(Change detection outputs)
'''

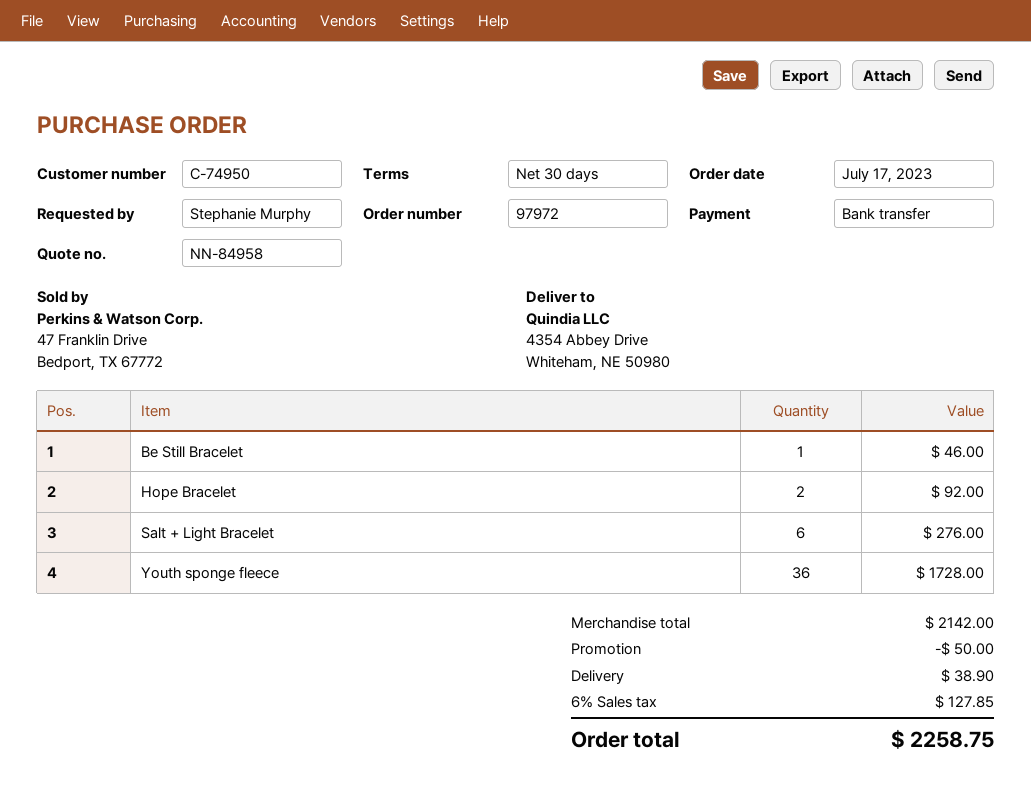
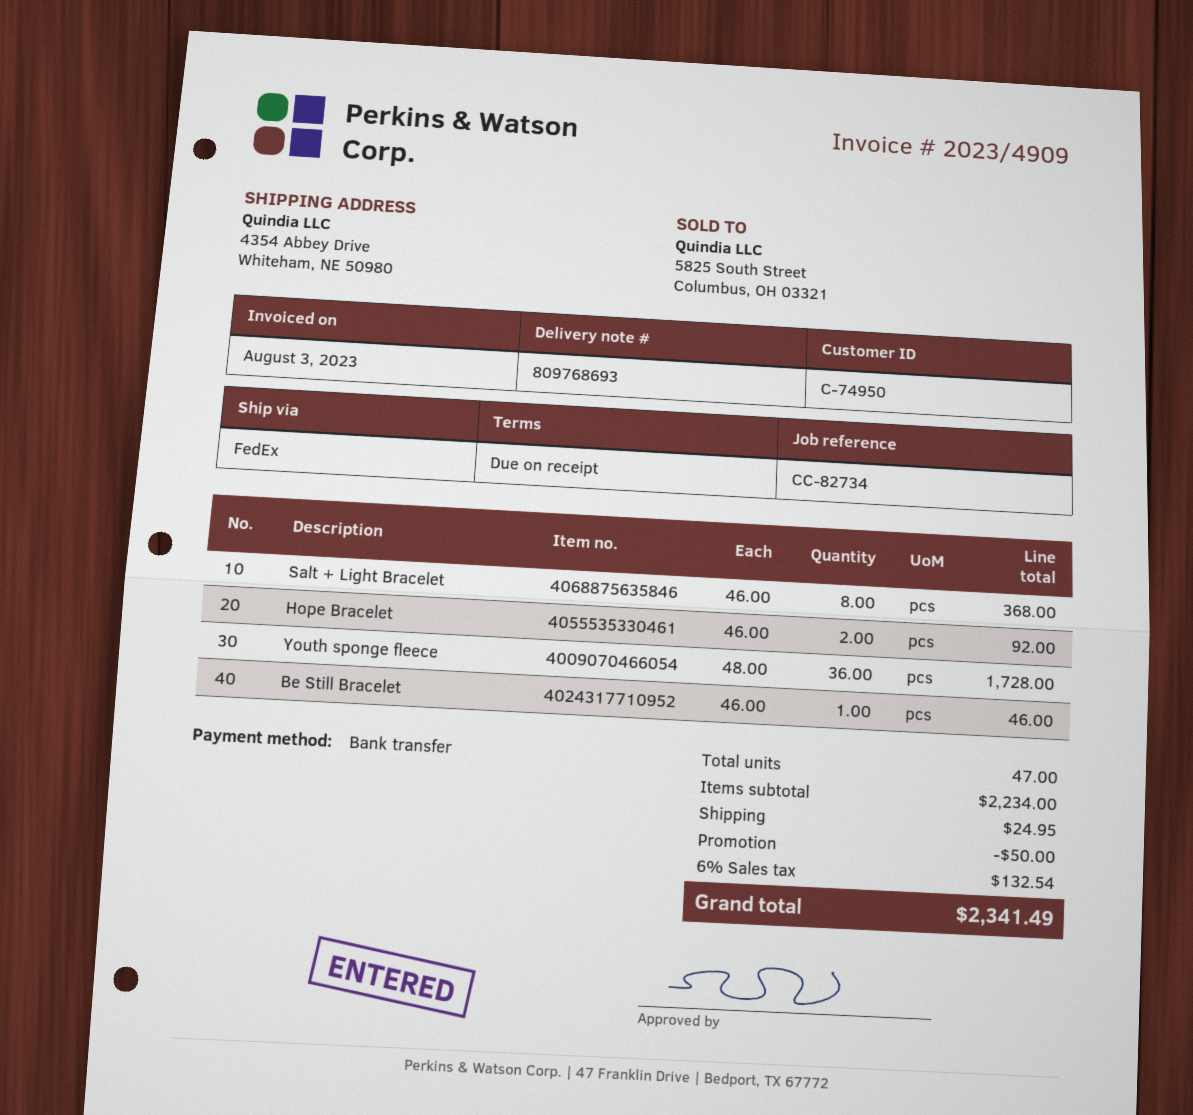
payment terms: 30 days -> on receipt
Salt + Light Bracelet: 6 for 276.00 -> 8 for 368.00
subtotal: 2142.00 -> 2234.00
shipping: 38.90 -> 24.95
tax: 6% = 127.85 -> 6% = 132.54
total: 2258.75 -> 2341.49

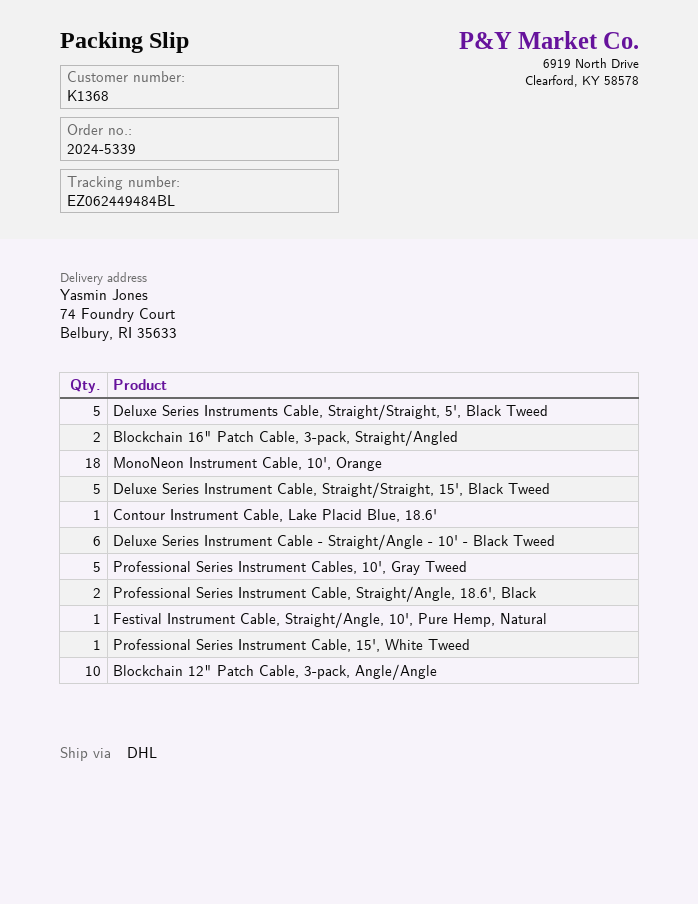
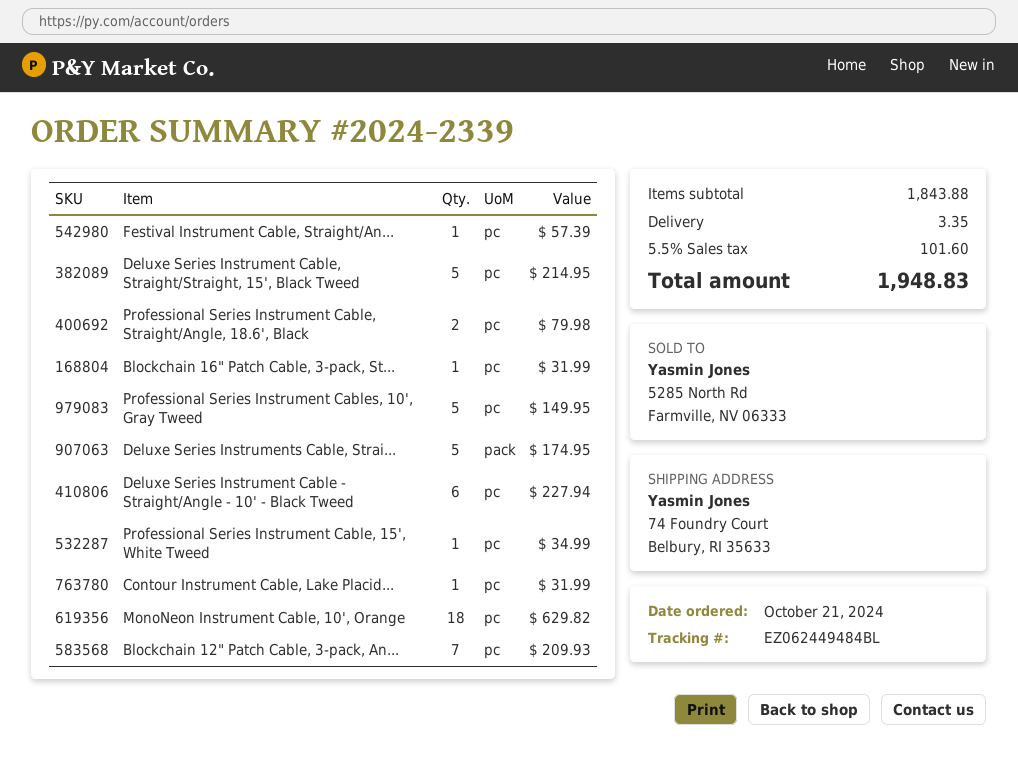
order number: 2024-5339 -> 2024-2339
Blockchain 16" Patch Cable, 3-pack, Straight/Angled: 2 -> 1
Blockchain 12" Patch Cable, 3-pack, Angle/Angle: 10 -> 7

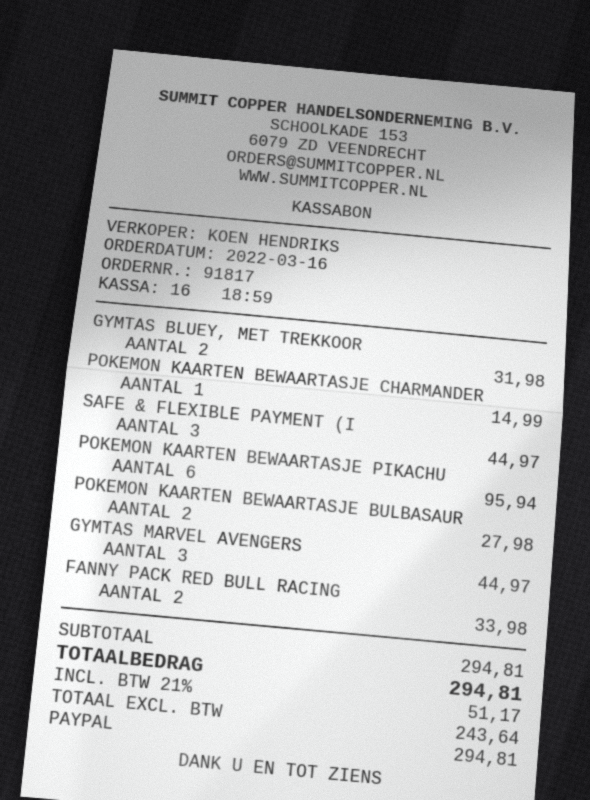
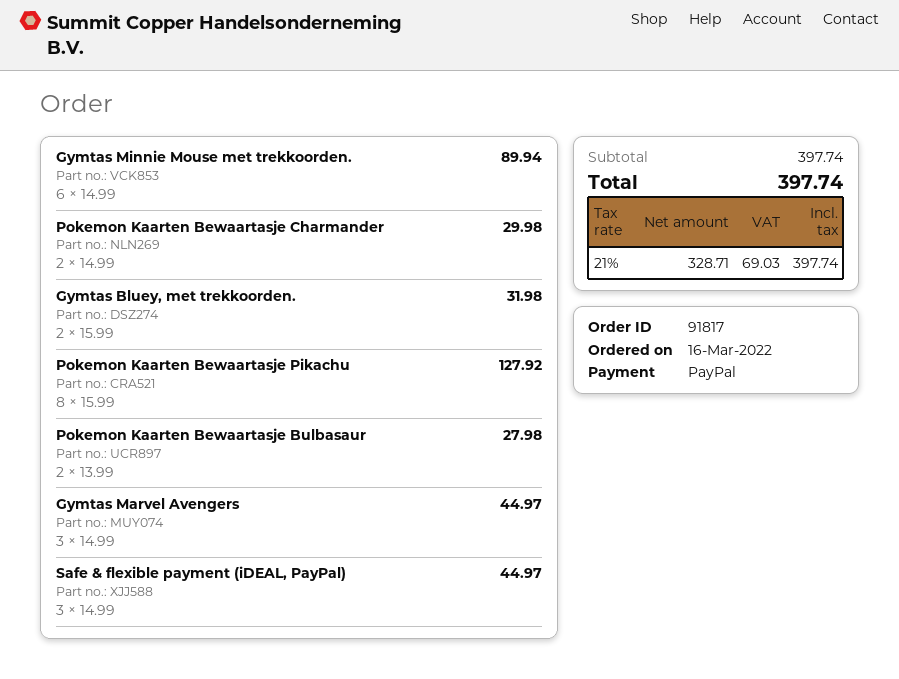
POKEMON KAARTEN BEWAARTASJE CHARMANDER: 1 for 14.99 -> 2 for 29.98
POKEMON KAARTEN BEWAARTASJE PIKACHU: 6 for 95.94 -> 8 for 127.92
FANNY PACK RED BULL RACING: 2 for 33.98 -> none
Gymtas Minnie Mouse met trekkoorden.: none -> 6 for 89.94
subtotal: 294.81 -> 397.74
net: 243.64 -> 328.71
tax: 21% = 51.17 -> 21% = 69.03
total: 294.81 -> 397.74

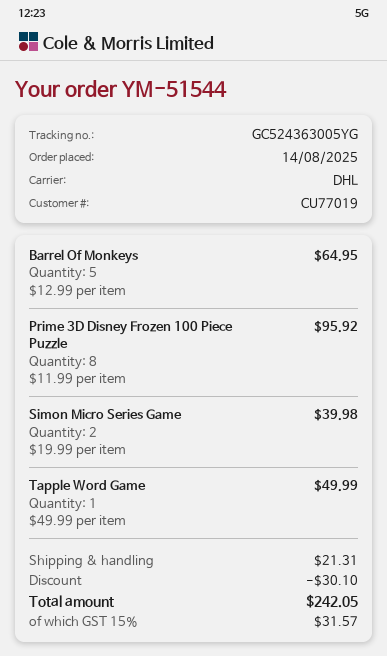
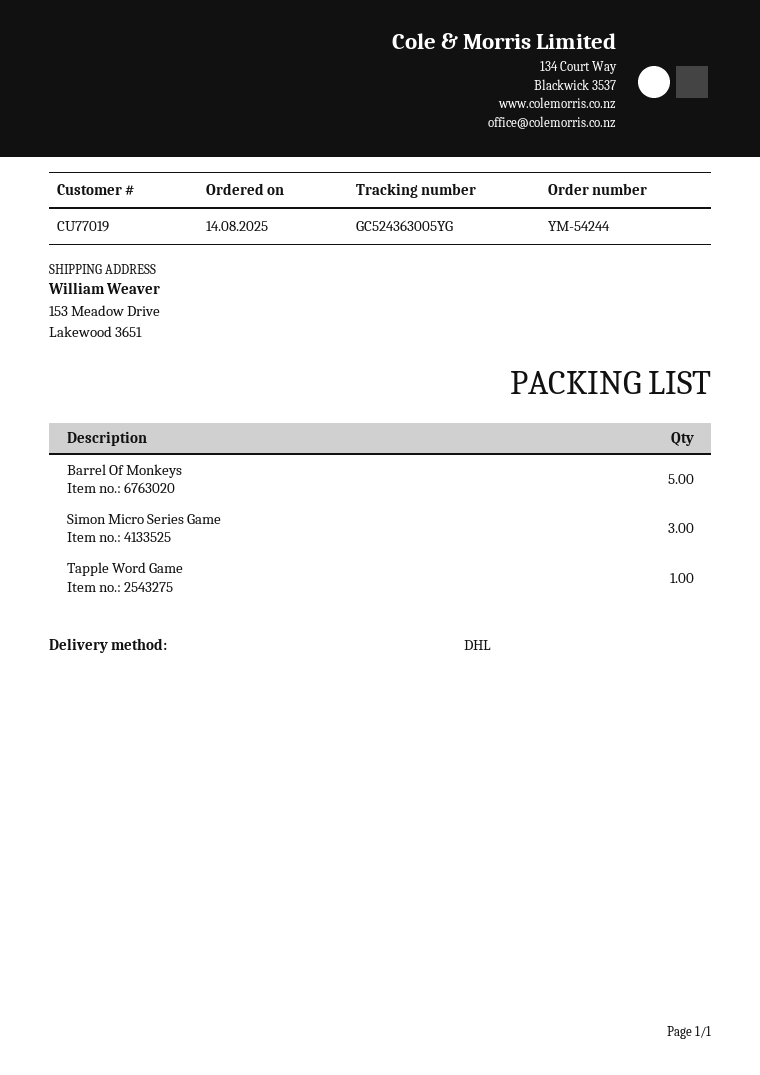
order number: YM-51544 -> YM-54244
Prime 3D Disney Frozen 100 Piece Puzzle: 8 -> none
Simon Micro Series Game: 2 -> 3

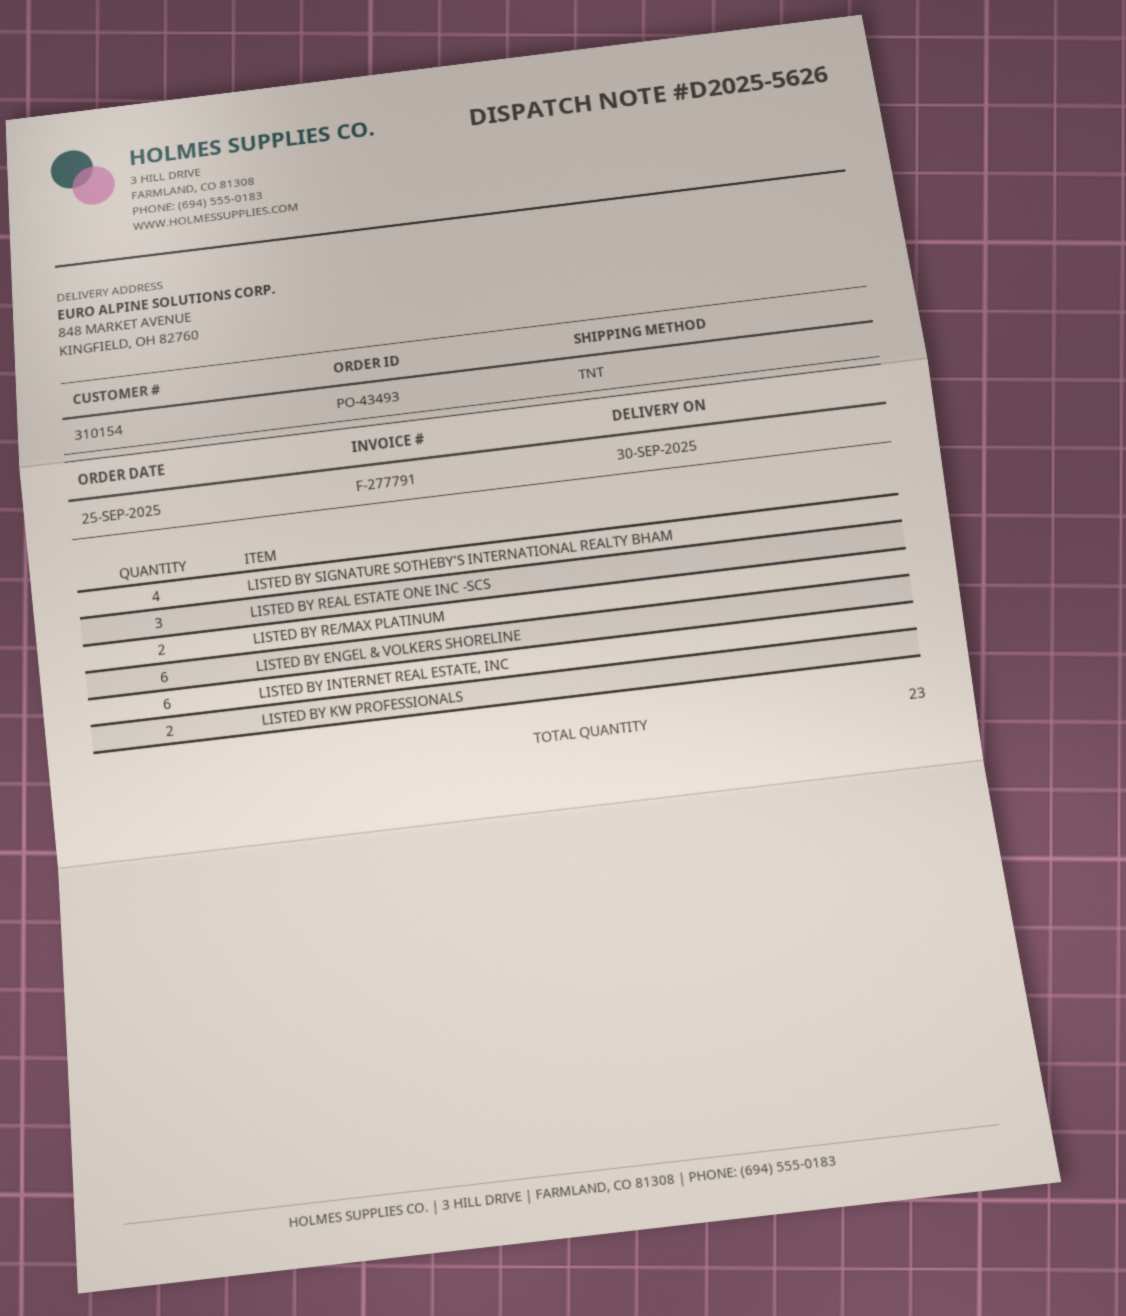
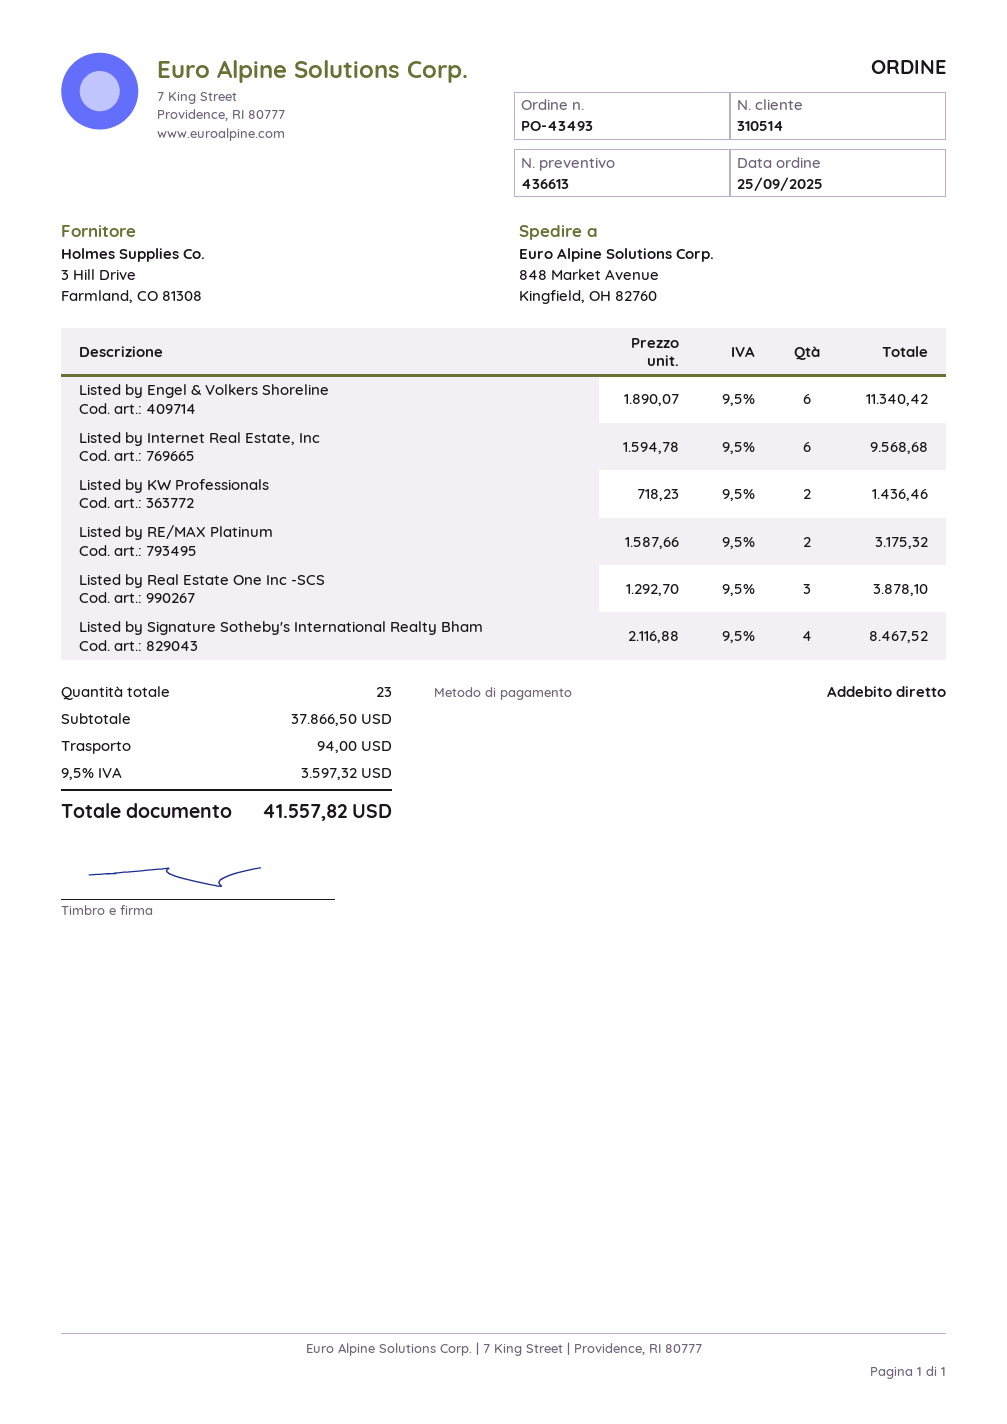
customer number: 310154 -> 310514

'''

▸ **Work instruction**: Return every record exactly, leaving out the pictures.

▸ **Your solution**:
payment terms: 30 days -> on receipt
Salt + Light Bracelet: 6 for 276.00 -> 8 for 368.00
subtotal: 2142.00 -> 2234.00
shipping: 38.90 -> 24.95
tax: 6% = 127.85 -> 6% = 132.54
total: 2258.75 -> 2341.49

order number: 2024-5339 -> 2024-2339
Blockchain 16" Patch Cable, 3-pack, Straight/Angled: 2 -> 1
Blockchain 12" Patch Cable, 3-pack, Angle/Angle: 10 -> 7

POKEMON KAARTEN BEWAARTASJE CHARMANDER: 1 for 14.99 -> 2 for 29.98
POKEMON KAARTEN BEWAARTASJE PIKACHU: 6 for 95.94 -> 8 for 127.92
FANNY PACK RED BULL RACING: 2 for 33.98 -> none
Gymtas Minnie Mouse met trekkoorden.: none -> 6 for 89.94
subtotal: 294.81 -> 397.74
net: 243.64 -> 328.71
tax: 21% = 51.17 -> 21% = 69.03
total: 294.81 -> 397.74

order number: YM-51544 -> YM-54244
Prime 3D Disney Frozen 100 Piece Puzzle: 8 -> none
Simon Micro Series Game: 2 -> 3

customer number: 310154 -> 310514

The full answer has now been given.